There are real energy problems, but most of these problems stem from acts of government, not acts of the market or of God. The electricity shortage that California has experienced has the same cause as gasoline lines during World War II and the 1970s—price controls. California’s “deregulation” effort capped retail electricity rates, while letting wholesale power prices move with market demand. Wholesale prices could only rise with rapidly increasing demand from 24-7 uses of information power and changed supply conditions from a bad hydro year. Retail prices could not clear—hence the political-allocation problem of rolling blackouts—and utility buyers could not pay wholesale suppliers. Rather than deregulate prices to solve the shortage in a rational manner, California authorities expanded government actions on the supply and demand sides in the quest to impose economic order. Ludwig von Mises’s writings on the futility of the “middle way” between free markets and planning apply presciently to California.
Energy policy is becoming more focused on expanding energy reserves and infrastructure to keep up with demand growth. Gone is the assumption that supply would be there, despite a variety of government disincentives, until politically favored energy alternatives could emerge. The hyperbole about a post-hydrocarbon “new energy future” is being exposed as little more than a recipe to return to a bygone era of energy scarcity; note the primary energy role of solar, wood, waste, water, and wind in centuries past, the invention of the fuel cell in 1839, and the dominance of the electric car before Henry Ford’s internal combustion engine entered mass production after the turn of the last century.
Good News, Bad News
Hydrocarbon energies are at the center of today’s consumer-driven technology revolution.
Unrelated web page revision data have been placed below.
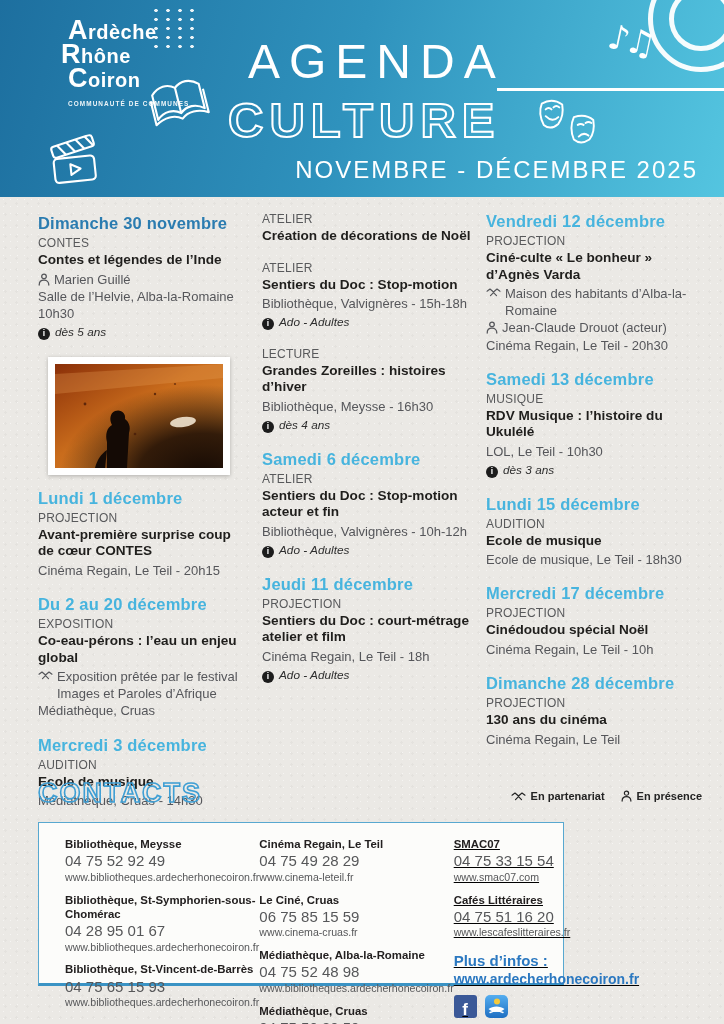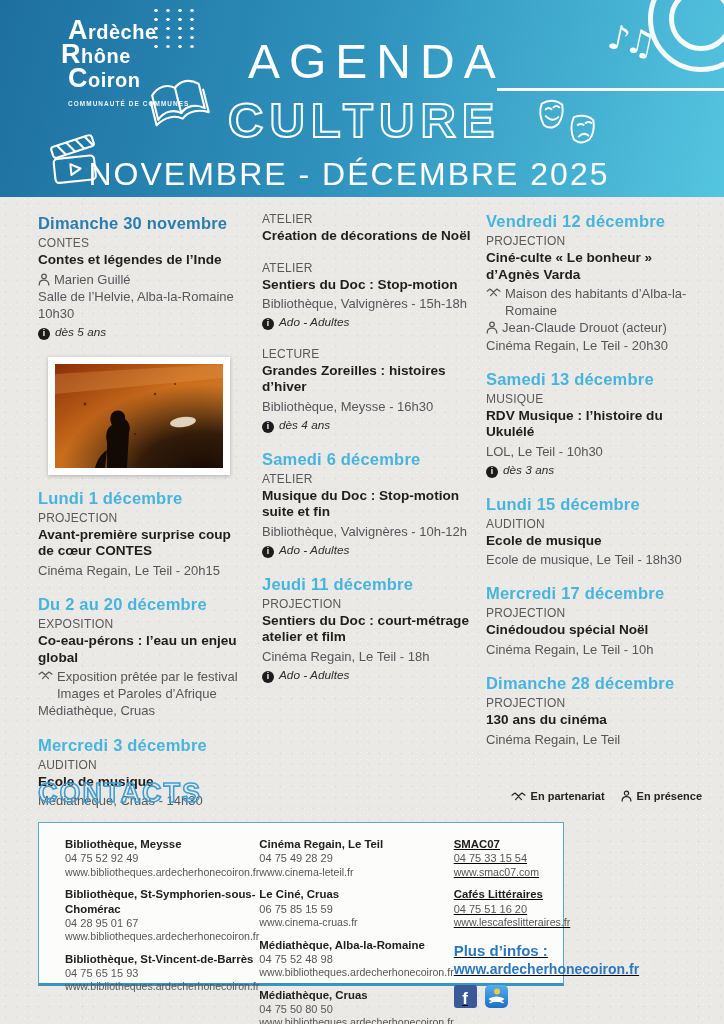--- a/index.html
+++ b/index.html
@@ -36,8 +36,8 @@
   @supports (-webkit-text-stroke:2px #fff){
     .t-culture{color:transparent;-webkit-text-stroke:2px #fff;}
   }
-  .t-sub{position:absolute;left:0;right:26px;top:156px;text-align:center;
-    font-size:32px;font-weight:300;letter-spacing:2px;}
+  .t-sub{position:absolute;left:0;right:26px;top:156px;text-align:right;
+    font-size:24px;font-weight:300;letter-spacing:2px;}
 
   
   .col{position:absolute;}

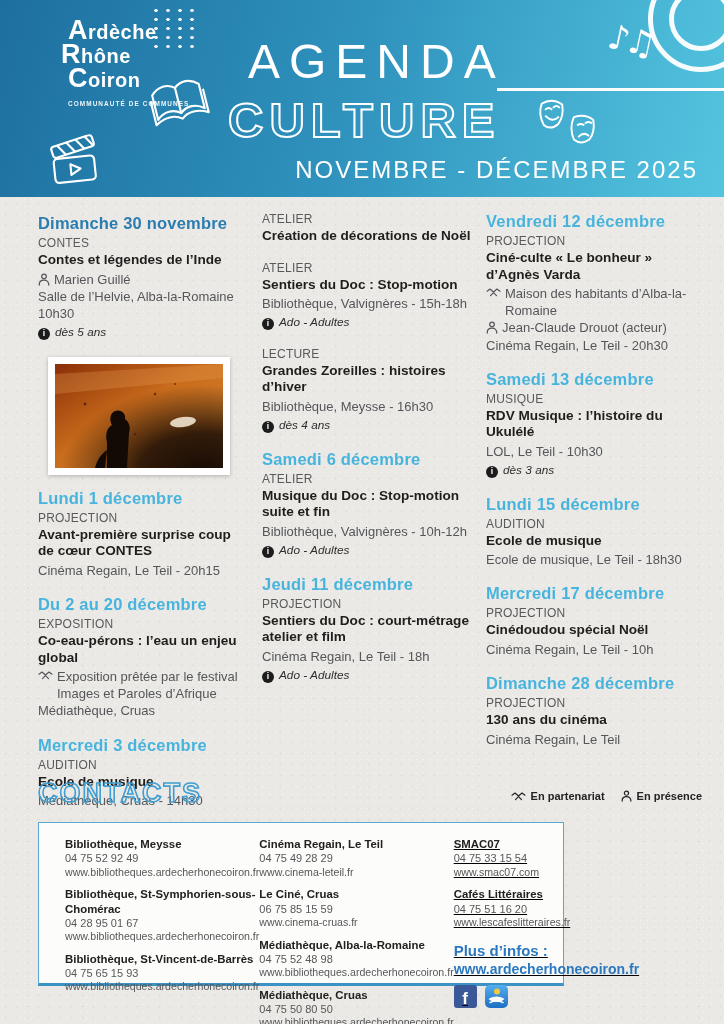--- a/index.html
+++ b/index.html
@@ -265,7 +265,7 @@
         <div class="event">
           <div class="edate tone-light">Samedi 6 décembre</div>
           <div class="ecat">ATELIER</div>
-          <div class="etitle">Musique du Doc : Stop-motion suite et fin</div>
+          <div class="etitle">Sentiers du Doc : Stop-motion acteur et fin</div>
           <div class="eline">
             <span class="ltext">Bibliothèque, Valvignères - 10h-12h</span>
           </div>

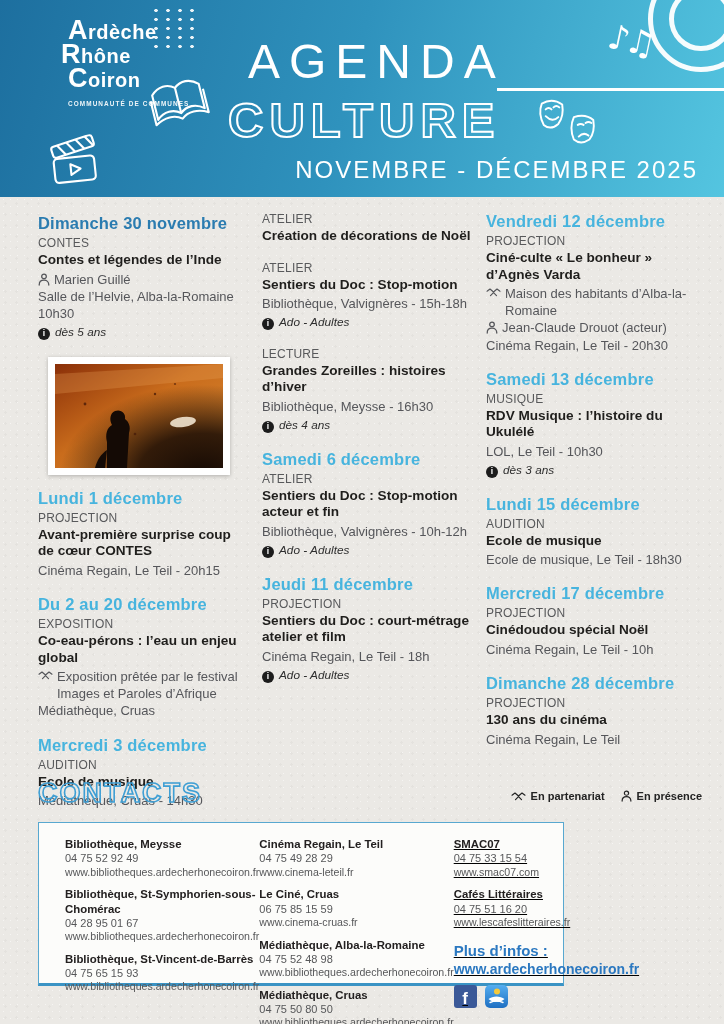--- a/index.html
+++ b/index.html
@@ -77,7 +77,7 @@
   .ccol.c{width:200px;text-decoration:underline;}
   .centry{margin-bottom:8px;}
   .cname{font-size:11.4px;font-weight:700;color:#232020;line-height:1.25;}
-  .cphone{font-size:11px;color:#565759;line-height:1.3;}
+  .cphone{font-size:15px;color:#565759;line-height:1.3;}
   .curl{font-size:10.6px;color:#565759;line-height:1.3;}
   .more-info{margin-top:12px;}
   .mi-label{font-size:15px;font-weight:700;color:#2b78c0;}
Wealthy societies may be able to afford esoteric energy forays in the government sector, but energy consumers around the world desire their political leaders to lessen the hand of government so that energy will be more plentiful and affordable and their lives improved. The good news is that the needed hydrocarbons are abundant and growing cleaner and more “sustainable” over time. The bad news is that the soft energy mirage of the last two decades succeeded in getting “hard energy” partially off track. With free-market public-policy reform, hydrocarbon energies can overcome artificially imposed constraints and meet rising expectations for an open-ended future.
The threat to “energy sustainability” is not depletion, pollution, global cooling, or global warming. Activist government policies that increase prices and reduce reliability are the real threat for the 1.6 billion people still awaiting modern energy and the other 4.5 billion who are more reliant on energy than ever before. Policymakers should respect energy reality, heed consumer expectations, and let free markets reign with the “master resource.”
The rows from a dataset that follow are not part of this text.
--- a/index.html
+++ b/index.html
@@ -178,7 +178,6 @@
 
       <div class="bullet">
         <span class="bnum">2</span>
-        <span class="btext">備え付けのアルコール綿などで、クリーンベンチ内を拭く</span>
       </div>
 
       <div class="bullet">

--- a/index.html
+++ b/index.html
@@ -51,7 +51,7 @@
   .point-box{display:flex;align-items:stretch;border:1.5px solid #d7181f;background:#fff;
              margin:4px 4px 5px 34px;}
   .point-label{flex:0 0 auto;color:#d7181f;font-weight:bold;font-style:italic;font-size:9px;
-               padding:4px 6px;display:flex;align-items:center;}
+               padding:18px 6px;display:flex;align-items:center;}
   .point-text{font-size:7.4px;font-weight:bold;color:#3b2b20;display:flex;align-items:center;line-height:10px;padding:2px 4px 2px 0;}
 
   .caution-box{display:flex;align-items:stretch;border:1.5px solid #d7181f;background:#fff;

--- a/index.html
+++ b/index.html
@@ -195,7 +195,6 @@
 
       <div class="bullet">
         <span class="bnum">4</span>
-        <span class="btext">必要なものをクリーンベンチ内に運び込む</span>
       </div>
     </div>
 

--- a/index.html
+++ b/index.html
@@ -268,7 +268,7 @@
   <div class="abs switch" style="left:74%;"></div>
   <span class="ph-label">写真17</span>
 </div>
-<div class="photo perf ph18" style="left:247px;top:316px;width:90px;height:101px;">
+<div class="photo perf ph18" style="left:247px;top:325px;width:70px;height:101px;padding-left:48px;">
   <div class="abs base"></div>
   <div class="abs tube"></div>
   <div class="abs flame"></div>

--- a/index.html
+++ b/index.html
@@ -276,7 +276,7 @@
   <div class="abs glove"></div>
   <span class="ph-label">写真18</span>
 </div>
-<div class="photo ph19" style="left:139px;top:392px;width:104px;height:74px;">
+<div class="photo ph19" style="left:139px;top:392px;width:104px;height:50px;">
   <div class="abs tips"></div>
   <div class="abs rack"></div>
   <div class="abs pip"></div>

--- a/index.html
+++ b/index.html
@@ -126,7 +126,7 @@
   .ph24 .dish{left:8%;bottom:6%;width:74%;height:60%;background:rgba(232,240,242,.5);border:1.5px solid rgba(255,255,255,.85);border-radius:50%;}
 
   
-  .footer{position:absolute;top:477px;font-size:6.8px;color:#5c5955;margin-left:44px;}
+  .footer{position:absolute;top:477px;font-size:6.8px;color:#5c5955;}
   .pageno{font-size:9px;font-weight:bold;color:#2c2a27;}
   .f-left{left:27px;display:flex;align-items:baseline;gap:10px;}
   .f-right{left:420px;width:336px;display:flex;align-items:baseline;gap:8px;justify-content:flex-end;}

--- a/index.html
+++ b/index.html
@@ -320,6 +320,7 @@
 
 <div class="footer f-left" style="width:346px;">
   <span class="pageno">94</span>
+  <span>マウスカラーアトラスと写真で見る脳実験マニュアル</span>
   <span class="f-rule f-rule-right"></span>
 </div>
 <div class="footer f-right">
Source: Intergovernmental Panel on Climate Change, Climate Change 2001: Mitigation (Cambridge, UK: Cambridge University Press, 2001), p. 236.
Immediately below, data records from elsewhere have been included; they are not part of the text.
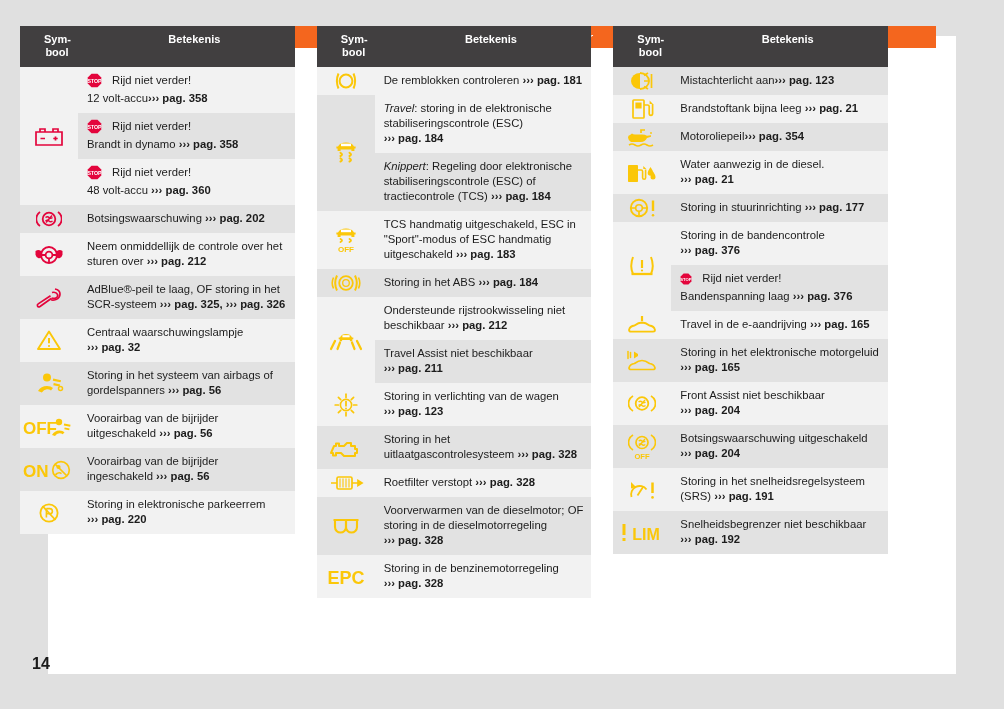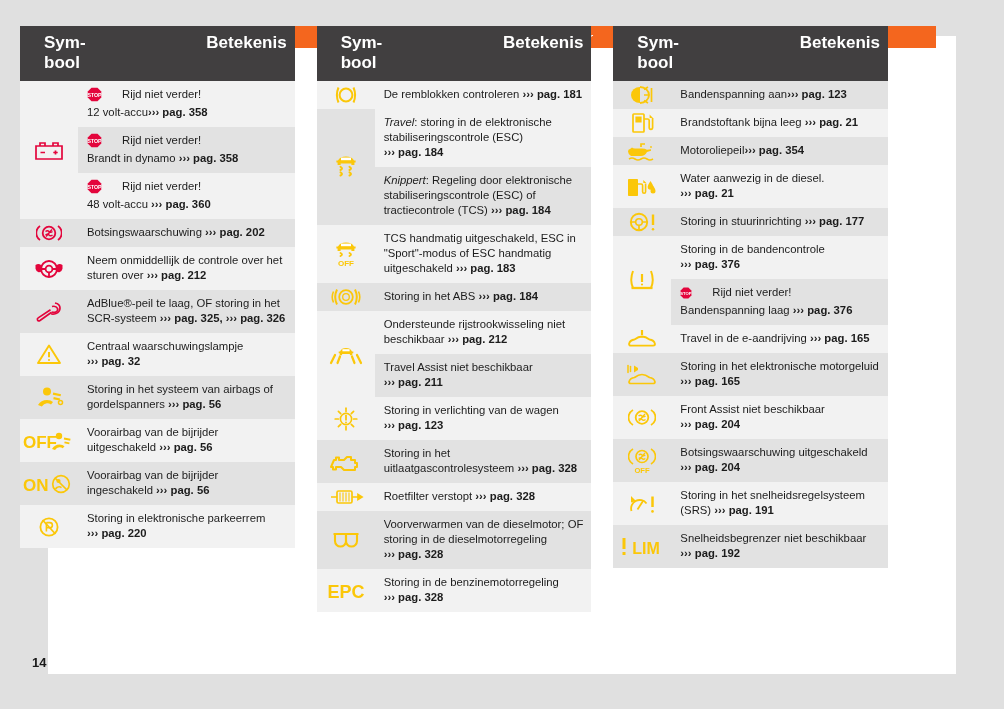--- a/index.html
+++ b/index.html
@@ -32,7 +32,7 @@
     width:100%;border-collapse:collapse;table-layout:fixed;
   }
   table.tbl th{
-    background:#413f40;color:#fff;font-size:17px;text-align:right;
+    background:#413f40;color:#fff;font-size:11px;text-align:center;
     padding:7px 8px 8px 24px;vertical-align:top;font-weight:bold;
     line-height:1.18;
   }

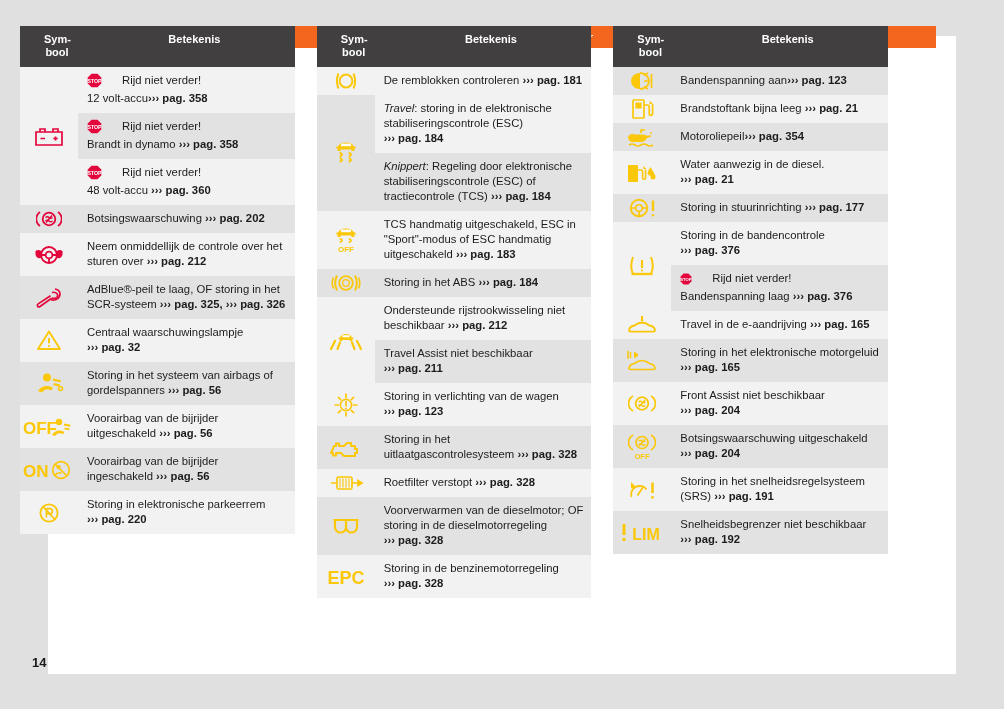--- a/index.html
+++ b/index.html
@@ -52,7 +52,7 @@
   .pg{font-weight:bold;white-space:nowrap;text-align:right;}
   .it{font-style:italic;}
   .bd{font-weight:normal;}
-  .stopline{display:flex;align-items:center;gap:20px;margin-bottom:3px;}
+  .stopline{display:flex;align-items:center;gap:10px;margin-bottom:3px;}
   .stopline .txt{font-size:11.3px;}
   .sub{display:block;}
   svg{display:block;}

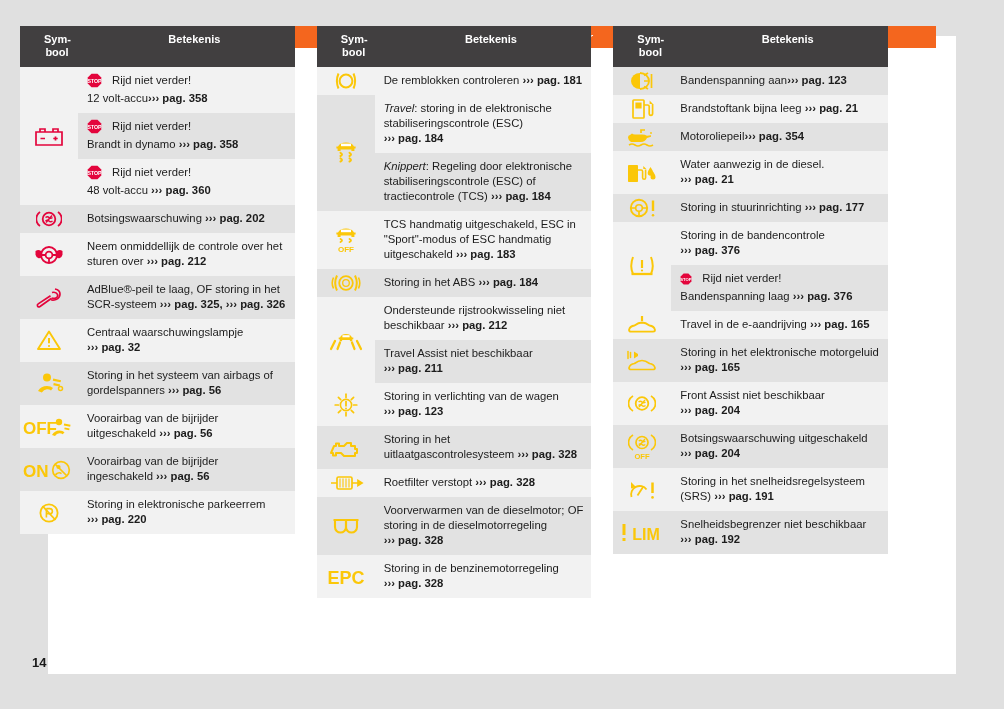--- a/index.html
+++ b/index.html
@@ -476,7 +476,7 @@
               </svg>
             </div>
           </td>
-          <td class="mean rB"><span>Bandenspanning aan</span><span class="pg">››› pag. 123</span></td>
+          <td class="mean rB"><span>Mistachterlicht aan</span><span class="pg">››› pag. 123</span></td>
         </tr>
 
         <tr>

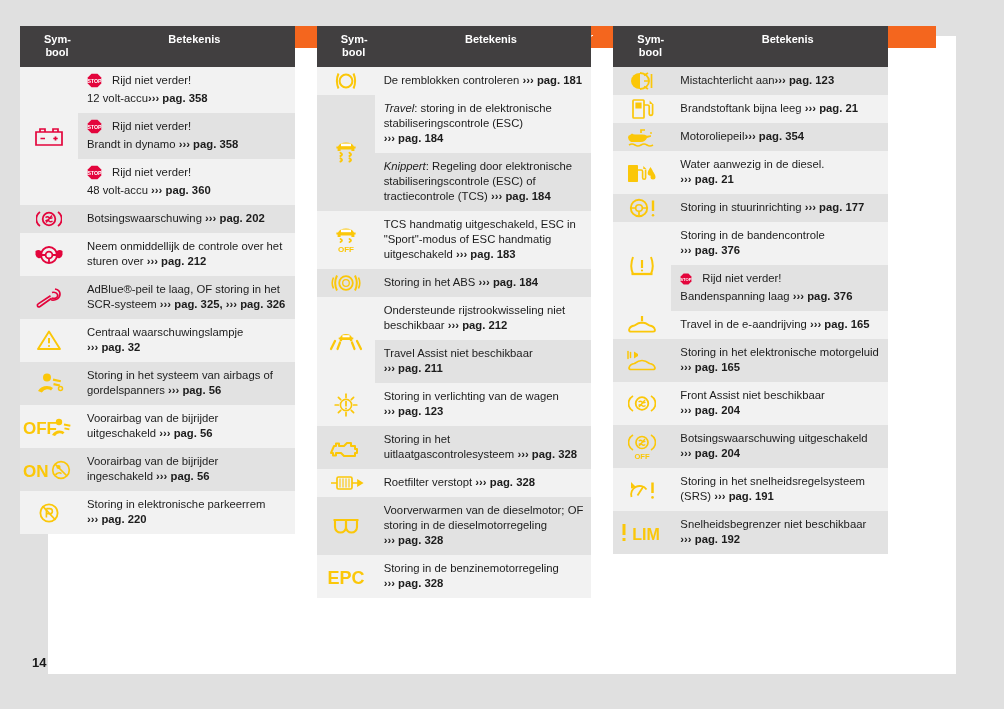--- a/index.html
+++ b/index.html
@@ -21,7 +21,7 @@
   }
   .folio{
     position:absolute;left:32px;top:655px;
-    font-size:13px;font-weight:bold;color:#1a1a1a;
+    font-size:16px;font-weight:bold;color:#1a1a1a;
   }
   .cols{
     position:absolute;left:20px;top:26px;width:868px;height:595px;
Hydrocarbons—oil, natural gas, orimulsion, and coal—are intensive energy carriers. Despite concern that such supplies are running out, official estimates of remaining supply are bullish. On a total energy equivalent basis, 99 percent of total supply is still left after almost 140 years of consumption. With increasing estimates of remaining hydrocarbons, “1% down, 99% to go” may also be the statistic well into the future.